== Listed entries ==
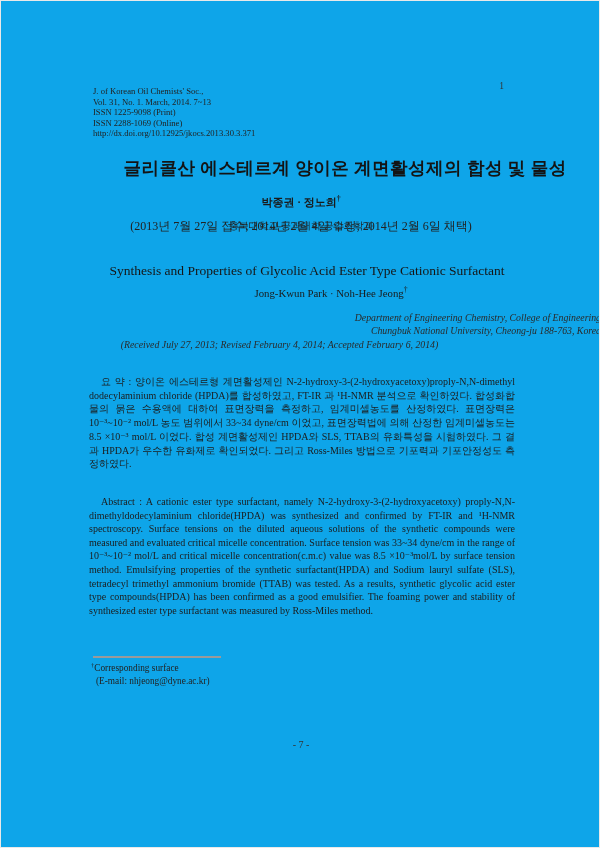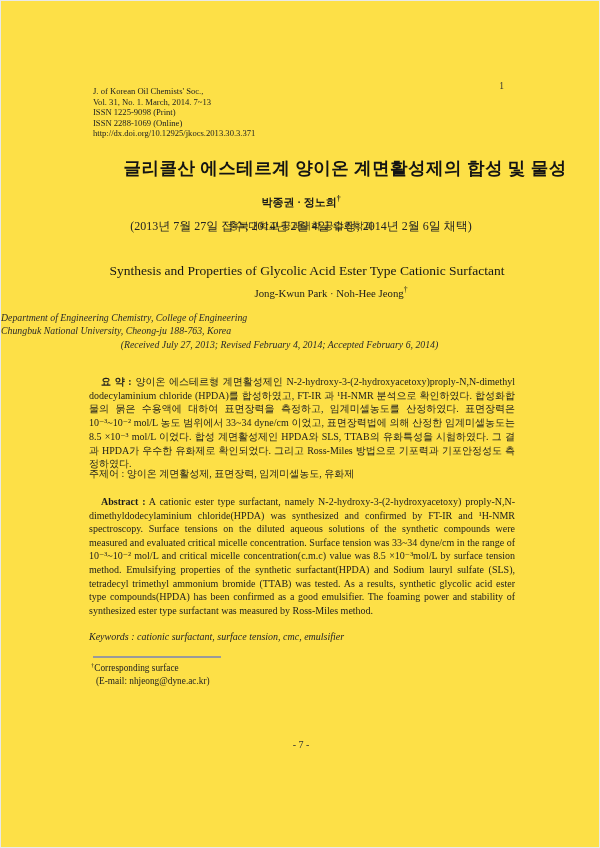--- a/index.html
+++ b/index.html
@@ -7,7 +7,7 @@
     position:relative;
     width:600px;height:848px;
     margin:0 auto;
-    background:#fde047;
+    background:#0ea5e9;
     border:1px solid #e9e9e9;
     box-sizing:border-box;
     font-family:"Liberation Serif","DejaVu Serif",serif;

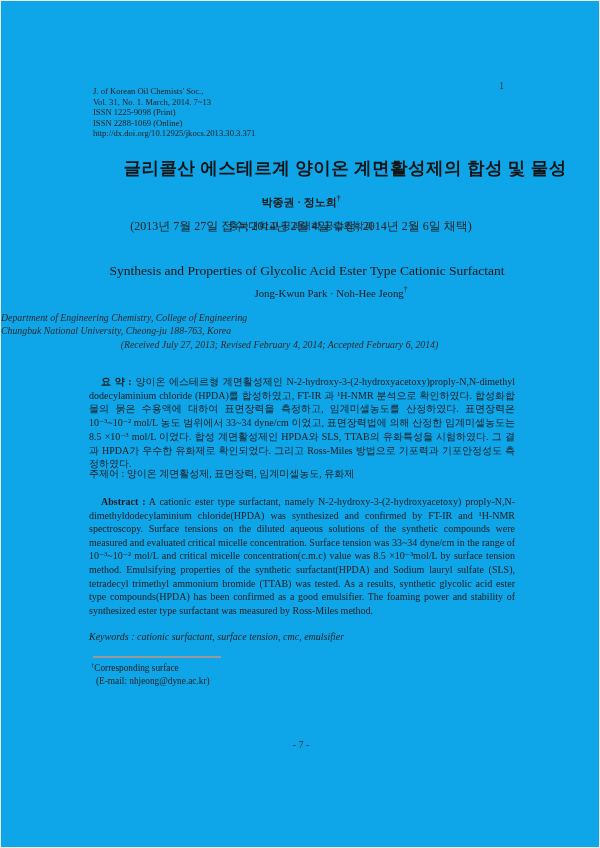--- a/index.html
+++ b/index.html
@@ -55,7 +55,7 @@
   }
   .affil-en{
     left:0;top:310px;width:600px;
-    text-align:left;font-style:italic;
+    text-align:right;font-style:italic;
     font-size:9.8px;line-height:13.2px;color:#2a2a2a;
   }
   .dates-en{

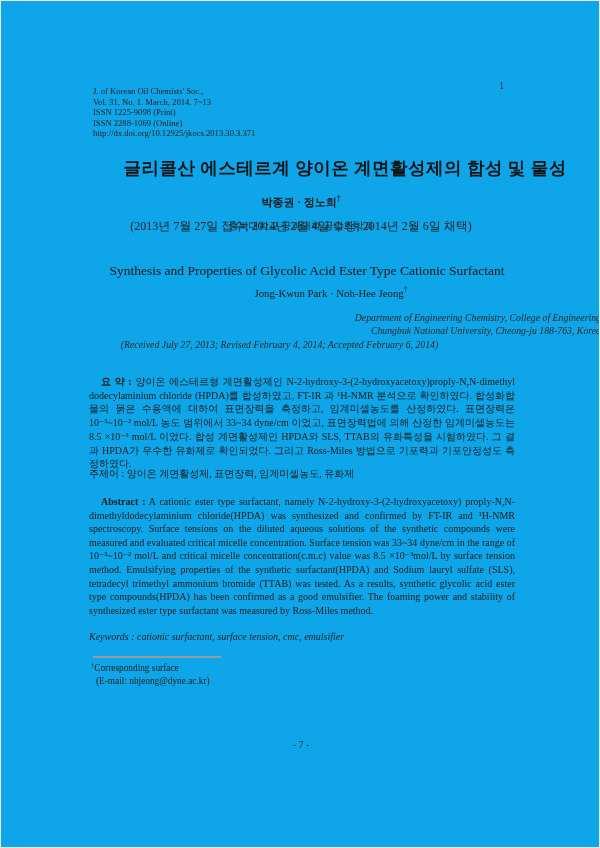--- a/index.html
+++ b/index.html
@@ -69,7 +69,7 @@
     text-align:justify;text-indent:12px;
     color:#1c1c1c;
   }
-  .abstract-ko b, .abstract-en b{font-weight:bold;}
+  .abstract-ko b, .abstract-en b{font-weight:normal;}
   .keywords-ko{
     left:88px;top:466px;width:426px;
     font-size:10px;color:#1c1c1c;

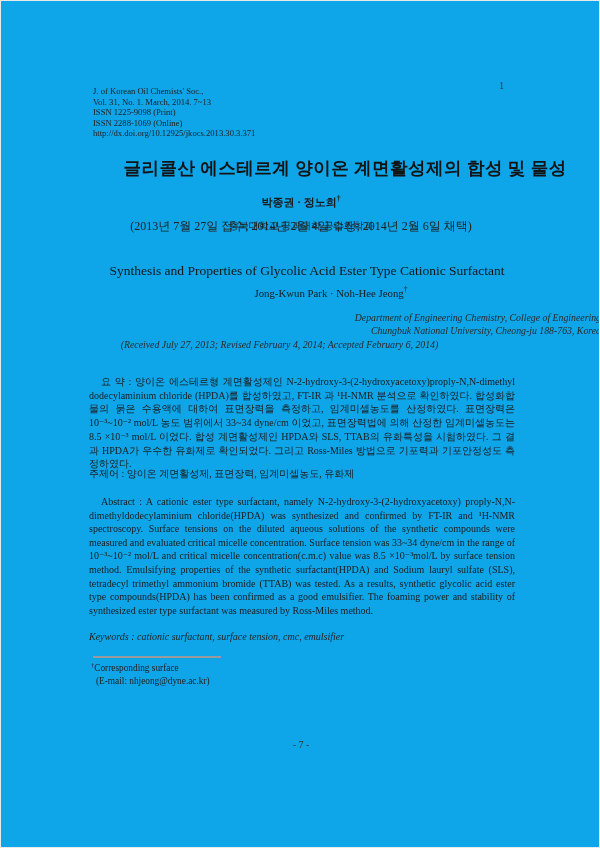--- a/index.html
+++ b/index.html
@@ -135,7 +135,6 @@
 
   <p class="abs abstract-ko" style="margin:0;"><b>요 약 :</b><span> 양이온 에스테르형 계면활성제인 N-2-hydroxy-3-(2-hydroxyacetoxy)proply-N,N-dimethyl dodecylaminium chloride (HPDA)를 합성하였고, FT-IR 과 ¹H-NMR 분석으로 확인하였다. 합성화합물의 묽은 수용액에 대하여 표면장력을 측정하고, 임계미셀농도를 산정하였다. 표면장력은 10⁻³~10⁻² mol/L 농도 범위에서 33~34 dyne/cm 이었고, 표면장력법에 의해 산정한 임계미셀농도는 8.5 ×10⁻³ mol/L 이었다. 합성 계면활성제인 HPDA와 SLS, TTAB의 유화특성을 시험하였다. 그 결과 HPDA가 우수한 유화제로 확인되었다. 그리고 Ross-Miles 방법으로 기포력과 기포안정성도 측정하였다.</span></p>
 
-  <div class="abs keywords-ko"><span>주제어 :</span><span> 양이온 계면활성제, 표면장력, 임계미셀농도, 유화제</span></div>
 
   <p class="abs abstract-en" style="margin:0;"><b>Abstract :</b><span> A cationic ester type surfactant, namely N-2-hydroxy-3-(2-hydroxyacetoxy) proply-N,N-dimethyldodecylaminium chloride(HPDA) was synthesized and confirmed by FT-IR and ¹H-NMR spectroscopy. Surface tensions on the diluted aqueous solutions of the synthetic compounds were measured and evaluated critical micelle concentration. Surface tension was 33~34 dyne/cm in the range of 10⁻³~10⁻² mol/L and critical micelle concentration(c.m.c) value was 8.5 ×10⁻³mol/L by surface tension method. Emulsifying properties of the synthetic surfactant(HPDA) and Sodium lauryl sulfate (SLS), tetradecyl trimethyl ammonium bromide (TTAB) was tested. As a results, synthetic glycolic acid ester type compounds(HPDA) has been confirmed as a good emulsifier. The foaming power and stability of synthesized ester type surfactant was measured by Ross-Miles method.</span></p>
 

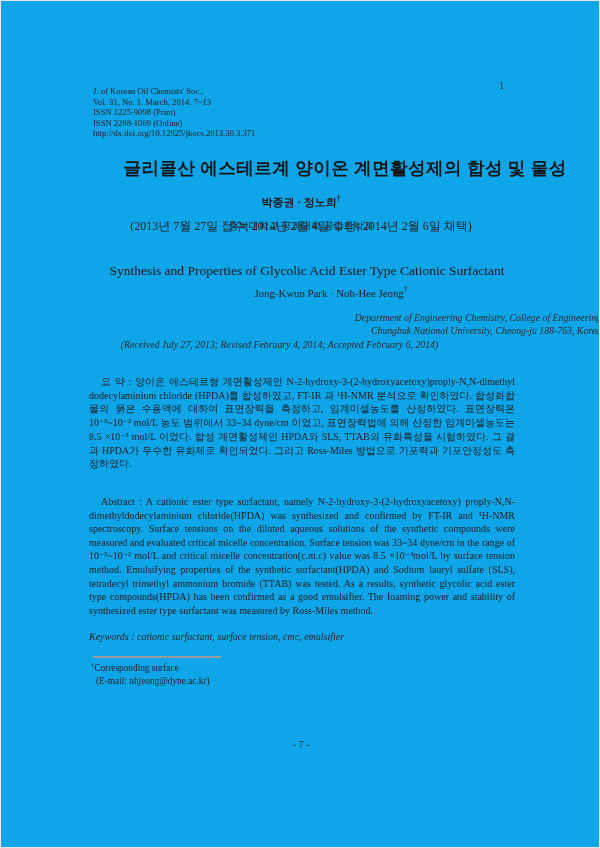--- a/index.html
+++ b/index.html
@@ -138,7 +138,6 @@
 
   <p class="abs abstract-en" style="margin:0;"><b>Abstract :</b><span> A cationic ester type surfactant, namely N-2-hydroxy-3-(2-hydroxyacetoxy) proply-N,N-dimethyldodecylaminium chloride(HPDA) was synthesized and confirmed by FT-IR and ¹H-NMR spectroscopy. Surface tensions on the diluted aqueous solutions of the synthetic compounds were measured and evaluated critical micelle concentration. Surface tension was 33~34 dyne/cm in the range of 10⁻³~10⁻² mol/L and critical micelle concentration(c.m.c) value was 8.5 ×10⁻³mol/L by surface tension method. Emulsifying properties of the synthetic surfactant(HPDA) and Sodium lauryl sulfate (SLS), tetradecyl trimethyl ammonium bromide (TTAB) was tested. As a results, synthetic glycolic acid ester type compounds(HPDA) has been confirmed as a good emulsifier. The foaming power and stability of synthesized ester type surfactant was measured by Ross-Miles method.</span></p>
 
-  <div class="abs keywords-en"><span>Keywords :</span><span> cationic surfactant, surface tension, cmc, emulsifier</span></div>
 
   <div class="abs footnote-rule"></div>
===
The entries above need to be printed again exactly; please exclude all pictures.

--- a/index.html
+++ b/index.html
@@ -7,7 +7,7 @@
     position:relative;
     width:600px;height:848px;
     margin:0 auto;
-    background:#fde047;
+    background:#0ea5e9;
     border:1px solid #e9e9e9;
     box-sizing:border-box;
     font-family:"Liberation Serif","DejaVu Serif",serif;

--- a/index.html
+++ b/index.html
@@ -55,7 +55,7 @@
   }
   .affil-en{
     left:0;top:310px;width:600px;
-    text-align:left;font-style:italic;
+    text-align:right;font-style:italic;
     font-size:9.8px;line-height:13.2px;color:#2a2a2a;
   }
   .dates-en{

--- a/index.html
+++ b/index.html
@@ -69,7 +69,7 @@
     text-align:justify;text-indent:12px;
     color:#1c1c1c;
   }
-  .abstract-ko b, .abstract-en b{font-weight:bold;}
+  .abstract-ko b, .abstract-en b{font-weight:normal;}
   .keywords-ko{
     left:88px;top:466px;width:426px;
     font-size:10px;color:#1c1c1c;

--- a/index.html
+++ b/index.html
@@ -135,7 +135,6 @@
 
   <p class="abs abstract-ko" style="margin:0;"><b>요 약 :</b><span> 양이온 에스테르형 계면활성제인 N-2-hydroxy-3-(2-hydroxyacetoxy)proply-N,N-dimethyl dodecylaminium chloride (HPDA)를 합성하였고, FT-IR 과 ¹H-NMR 분석으로 확인하였다. 합성화합물의 묽은 수용액에 대하여 표면장력을 측정하고, 임계미셀농도를 산정하였다. 표면장력은 10⁻³~10⁻² mol/L 농도 범위에서 33~34 dyne/cm 이었고, 표면장력법에 의해 산정한 임계미셀농도는 8.5 ×10⁻³ mol/L 이었다. 합성 계면활성제인 HPDA와 SLS, TTAB의 유화특성을 시험하였다. 그 결과 HPDA가 우수한 유화제로 확인되었다. 그리고 Ross-Miles 방법으로 기포력과 기포안정성도 측정하였다.</span></p>
 
-  <div class="abs keywords-ko"><span>주제어 :</span><span> 양이온 계면활성제, 표면장력, 임계미셀농도, 유화제</span></div>
 
   <p class="abs abstract-en" style="margin:0;"><b>Abstract :</b><span> A cationic ester type surfactant, namely N-2-hydroxy-3-(2-hydroxyacetoxy) proply-N,N-dimethyldodecylaminium chloride(HPDA) was synthesized and confirmed by FT-IR and ¹H-NMR spectroscopy. Surface tensions on the diluted aqueous solutions of the synthetic compounds were measured and evaluated critical micelle concentration. Surface tension was 33~34 dyne/cm in the range of 10⁻³~10⁻² mol/L and critical micelle concentration(c.m.c) value was 8.5 ×10⁻³mol/L by surface tension method. Emulsifying properties of the synthetic surfactant(HPDA) and Sodium lauryl sulfate (SLS), tetradecyl trimethyl ammonium bromide (TTAB) was tested. As a results, synthetic glycolic acid ester type compounds(HPDA) has been confirmed as a good emulsifier. The foaming power and stability of synthesized ester type surfactant was measured by Ross-Miles method.</span></p>
 

--- a/index.html
+++ b/index.html
@@ -138,7 +138,6 @@
 
   <p class="abs abstract-en" style="margin:0;"><b>Abstract :</b><span> A cationic ester type surfactant, namely N-2-hydroxy-3-(2-hydroxyacetoxy) proply-N,N-dimethyldodecylaminium chloride(HPDA) was synthesized and confirmed by FT-IR and ¹H-NMR spectroscopy. Surface tensions on the diluted aqueous solutions of the synthetic compounds were measured and evaluated critical micelle concentration. Surface tension was 33~34 dyne/cm in the range of 10⁻³~10⁻² mol/L and critical micelle concentration(c.m.c) value was 8.5 ×10⁻³mol/L by surface tension method. Emulsifying properties of the synthetic surfactant(HPDA) and Sodium lauryl sulfate (SLS), tetradecyl trimethyl ammonium bromide (TTAB) was tested. As a results, synthetic glycolic acid ester type compounds(HPDA) has been confirmed as a good emulsifier. The foaming power and stability of synthesized ester type surfactant was measured by Ross-Miles method.</span></p>
 
-  <div class="abs keywords-en"><span>Keywords :</span><span> cationic surfactant, surface tension, cmc, emulsifier</span></div>
 
   <div class="abs footnote-rule"></div>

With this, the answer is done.